STUDY MATERIAL:
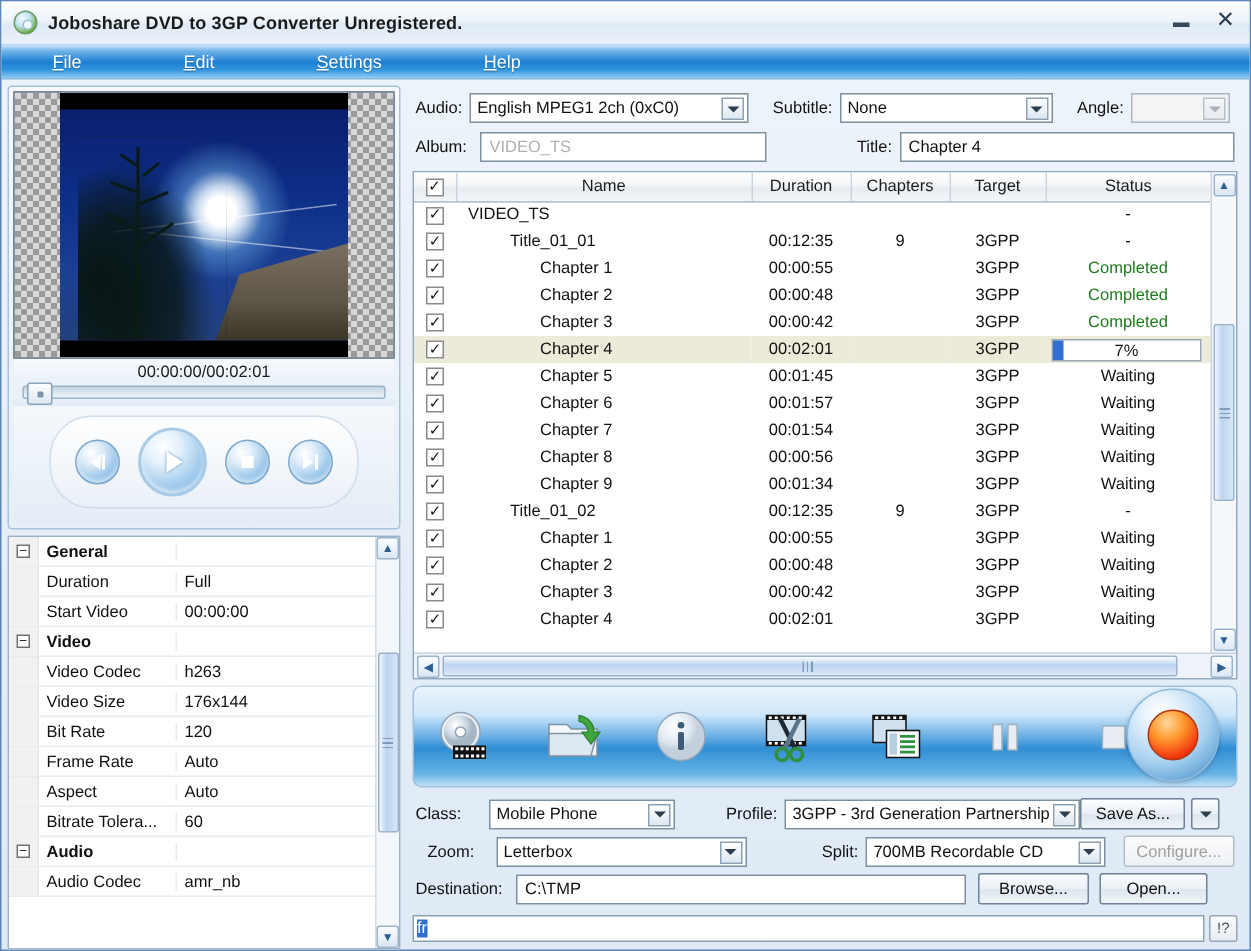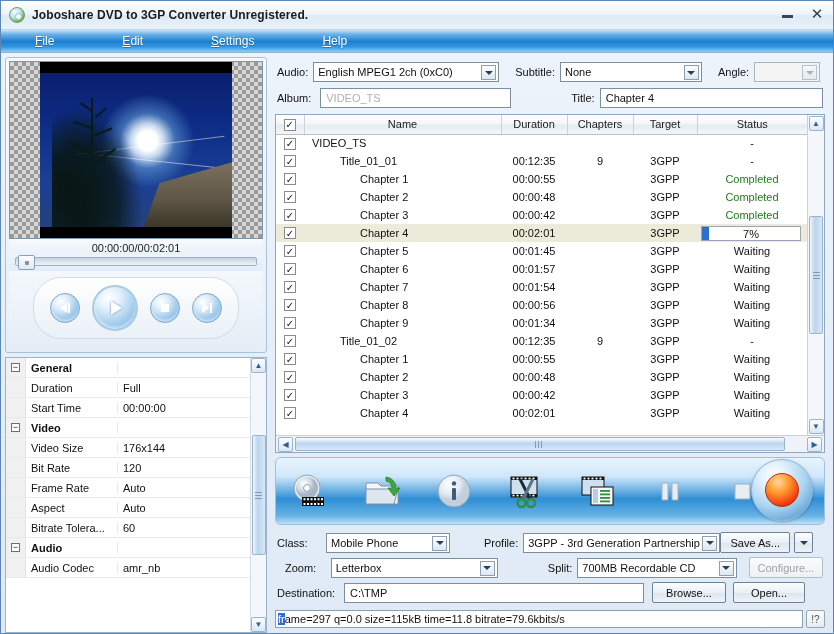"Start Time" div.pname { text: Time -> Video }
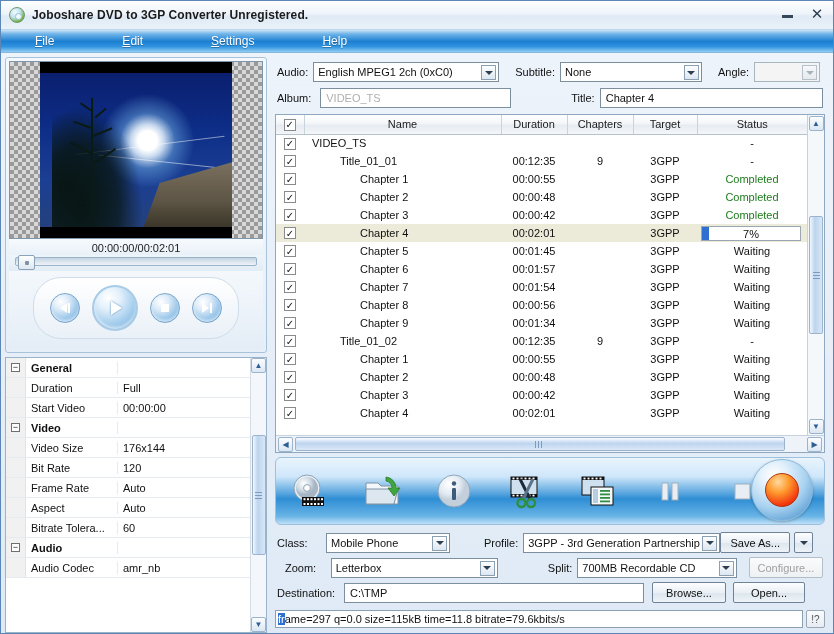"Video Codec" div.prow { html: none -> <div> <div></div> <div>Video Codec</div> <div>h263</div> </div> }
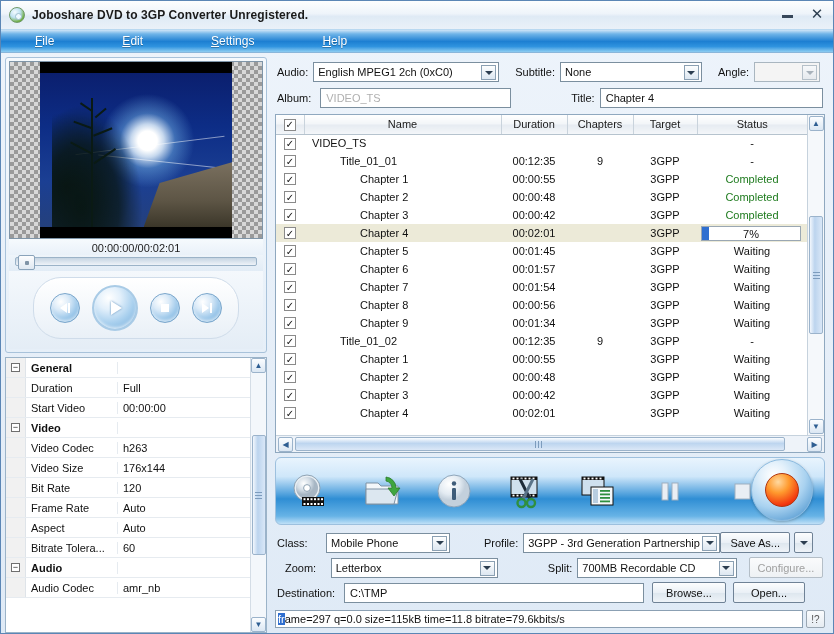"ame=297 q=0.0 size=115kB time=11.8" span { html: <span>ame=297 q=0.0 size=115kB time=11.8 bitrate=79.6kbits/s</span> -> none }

==

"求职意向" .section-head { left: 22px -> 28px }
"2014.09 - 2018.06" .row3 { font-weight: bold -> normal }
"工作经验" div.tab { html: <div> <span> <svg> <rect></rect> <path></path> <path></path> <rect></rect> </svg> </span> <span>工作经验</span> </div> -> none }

...

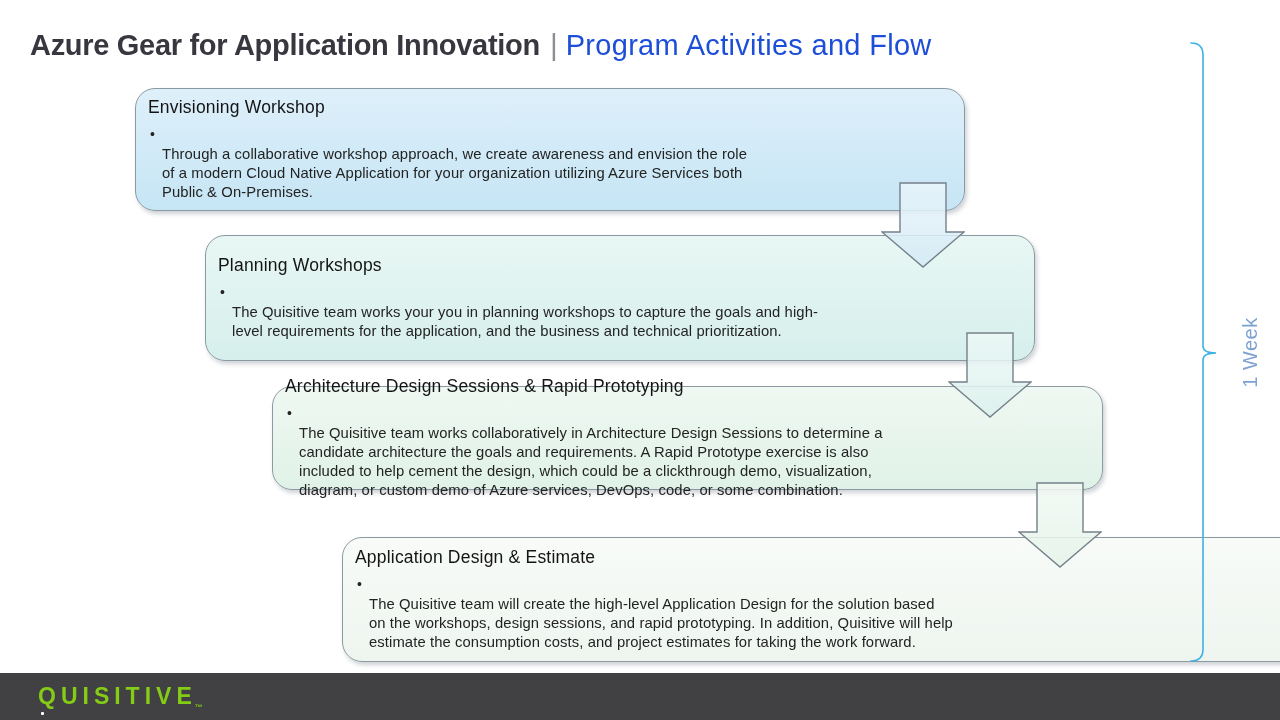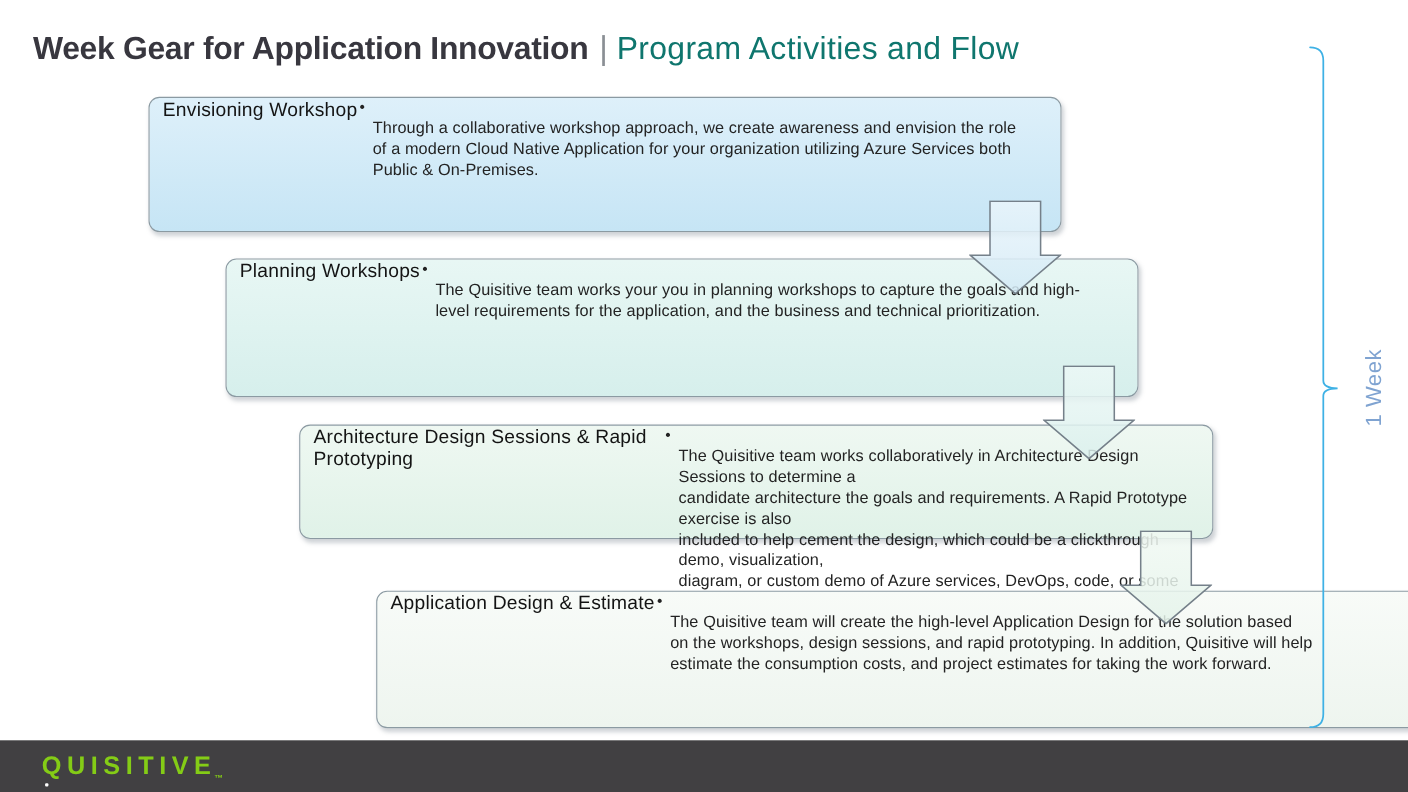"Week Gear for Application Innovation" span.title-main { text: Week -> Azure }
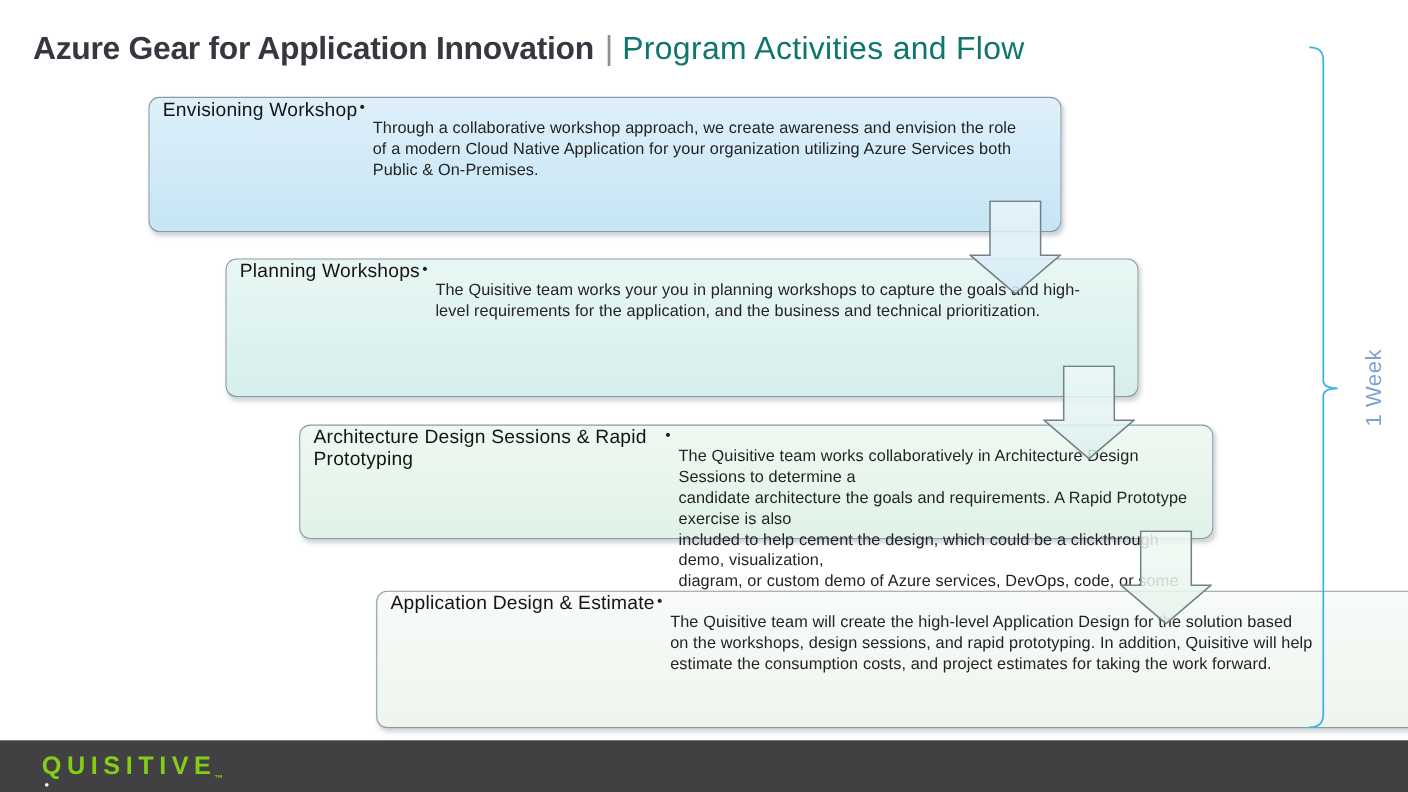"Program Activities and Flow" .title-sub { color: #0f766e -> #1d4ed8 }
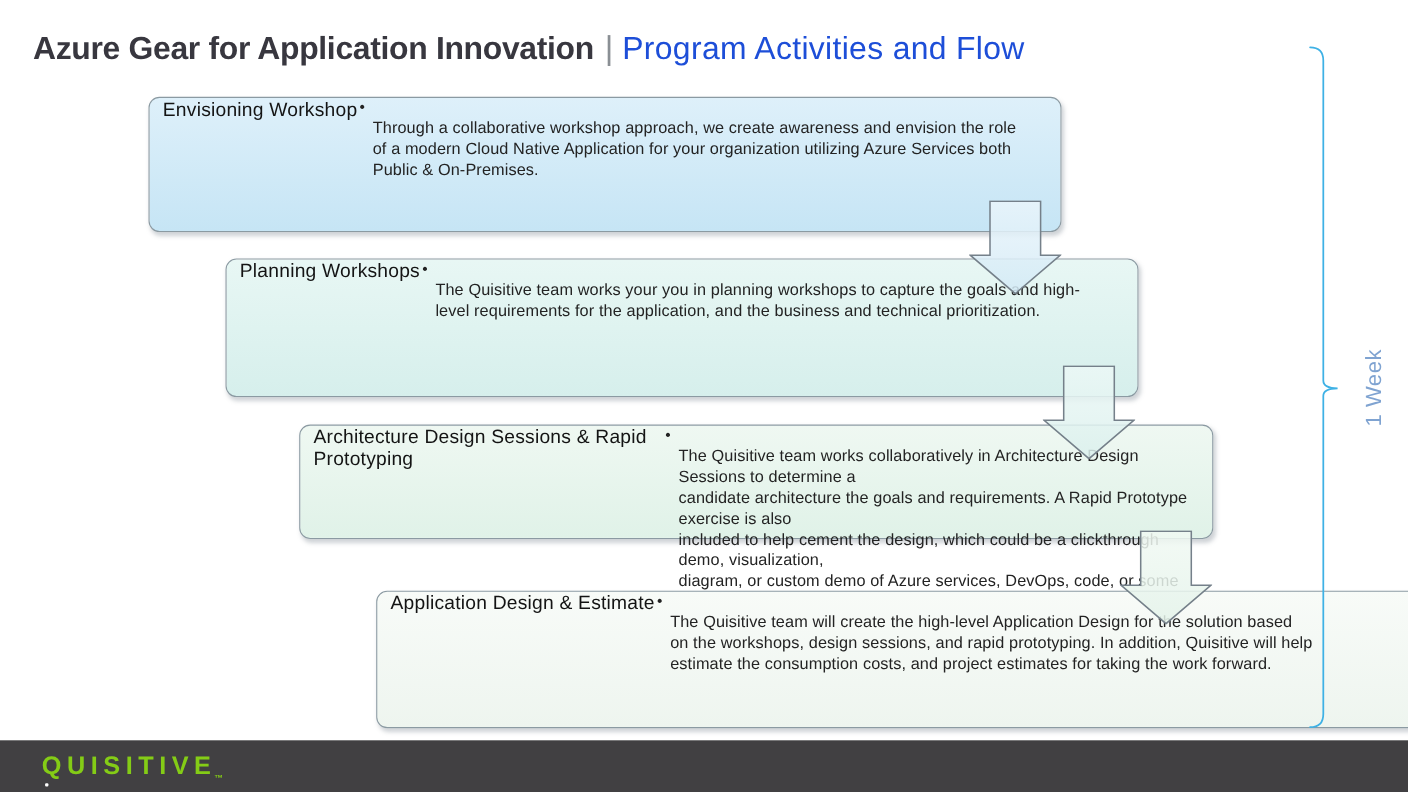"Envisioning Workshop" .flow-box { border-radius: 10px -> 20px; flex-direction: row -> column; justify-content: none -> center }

WHAT THIS TASK INVOLVES:
Leaving all pictures out, output exactly the lines of the material above from the line with "color: #0f766e ->" to the line with "border-radius: 10px ->", both included.

RESPONSE BOX:
"Program Activities and Flow" .title-sub { color: #0f766e -> #1d4ed8 }
"Envisioning Workshop" .flow-box { border-radius: 10px -> 20px; flex-direction: row -> column; justify-content: none -> center }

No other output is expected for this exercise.